_Task:_ Search the data for "Etui" and copy every matching line.

_Provided records:_
+++

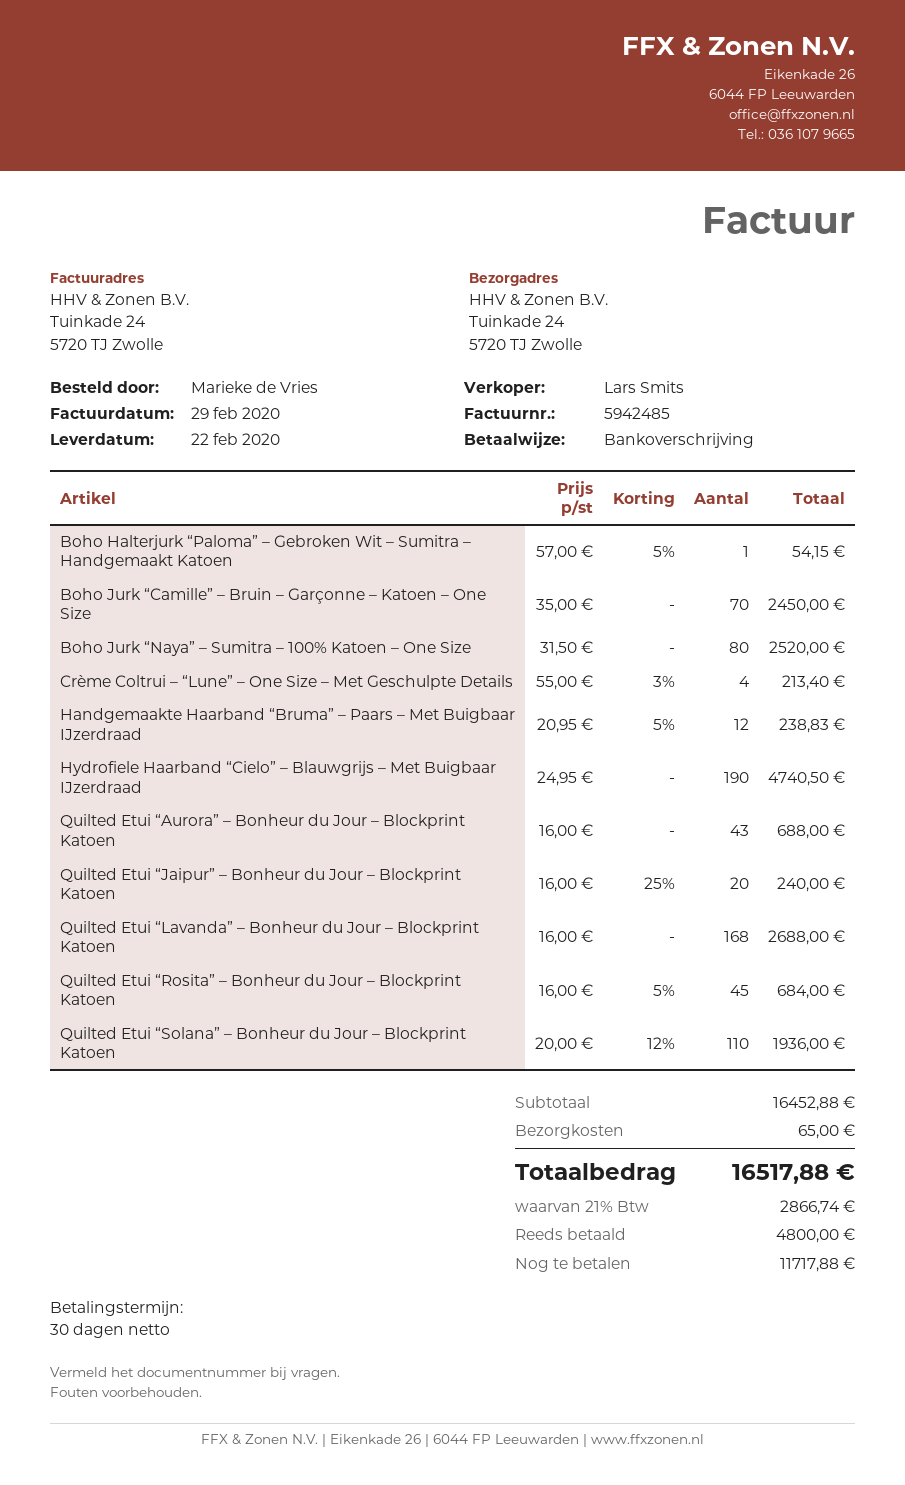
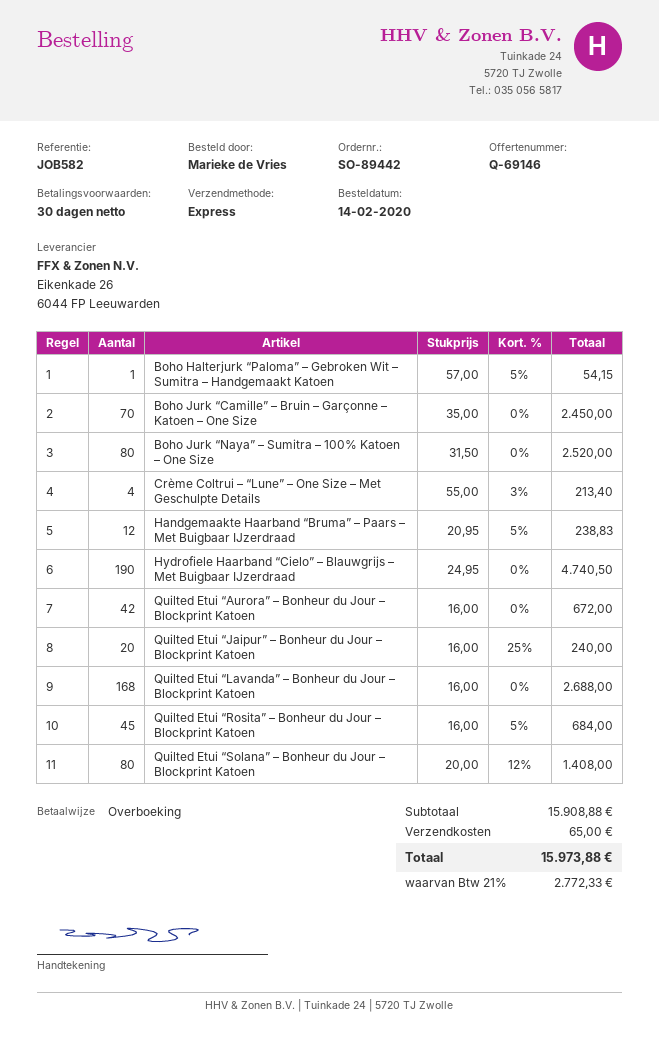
Quilted Etui “Aurora” – Bonheur du Jour – Blockprint Katoen: 43 x 16.00 = 688.00 -> 42 x 16.00 = 672.00
Quilted Etui “Solana” – Bonheur du Jour – Blockprint Katoen: 110 x 20.00 - 12% = 1936.00 -> 80 x 20.00 - 12% = 1408.00
subtotal: 16452.88 -> 15908.88
tax: 21% = 2866.74 -> 21% = 2772.33
total: 16517.88 -> 15973.88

+++

_Task answer:_
Quilted Etui “Aurora” – Bonheur du Jour – Blockprint Katoen: 43 x 16.00 = 688.00 -> 42 x 16.00 = 672.00
Quilted Etui “Solana” – Bonheur du Jour – Blockprint Katoen: 110 x 20.00 - 12% = 1936.00 -> 80 x 20.00 - 12% = 1408.00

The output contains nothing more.